### Problem to work on
Filter the entries below, keeping only lines with the word "Light".

*** Supplied records ***

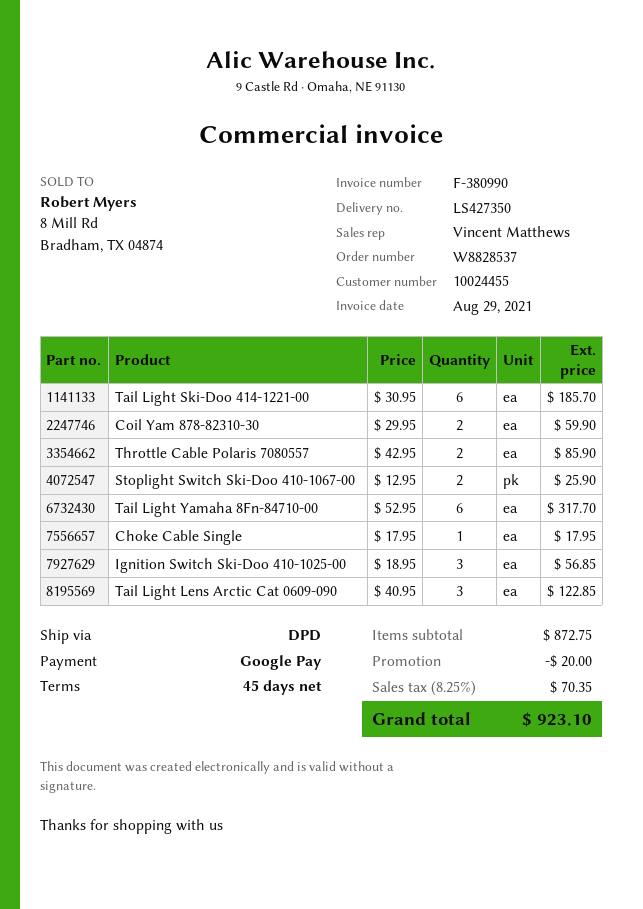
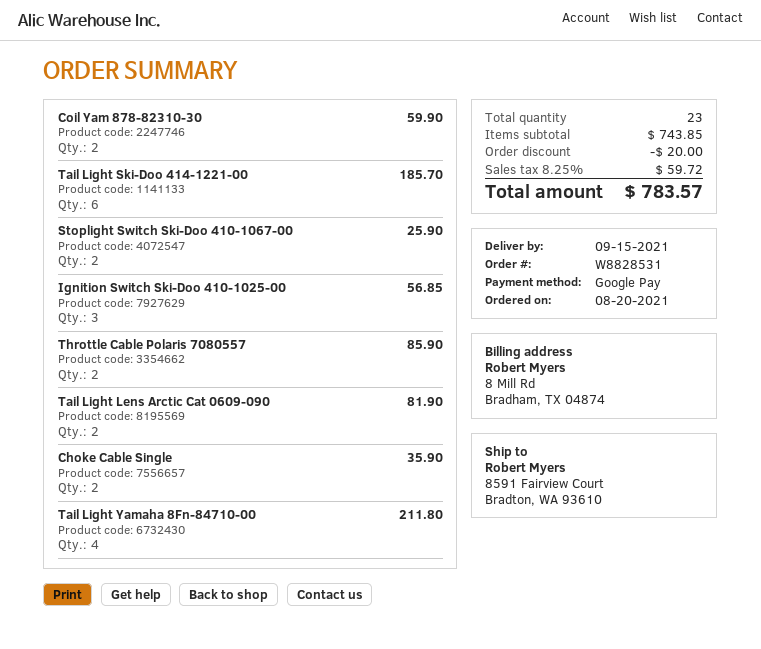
order number: W8828537 -> W8828531
Tail Light Yamaha 8Fn-84710-00: 6 for 317.70 -> 4 for 211.80
Choke Cable Single: 1 for 17.95 -> 2 for 35.90
Tail Light Lens Arctic Cat 0609-090: 3 for 122.85 -> 2 for 81.90
subtotal: 872.75 -> 743.85
tax: 8.25% = 70.35 -> 8.25% = 59.72
total: 923.10 -> 783.57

*** End of Supplied records ***

### Answer box
Tail Light Yamaha 8Fn-84710-00: 6 for 317.70 -> 4 for 211.80
Tail Light Lens Arctic Cat 0609-090: 3 for 122.85 -> 2 for 81.90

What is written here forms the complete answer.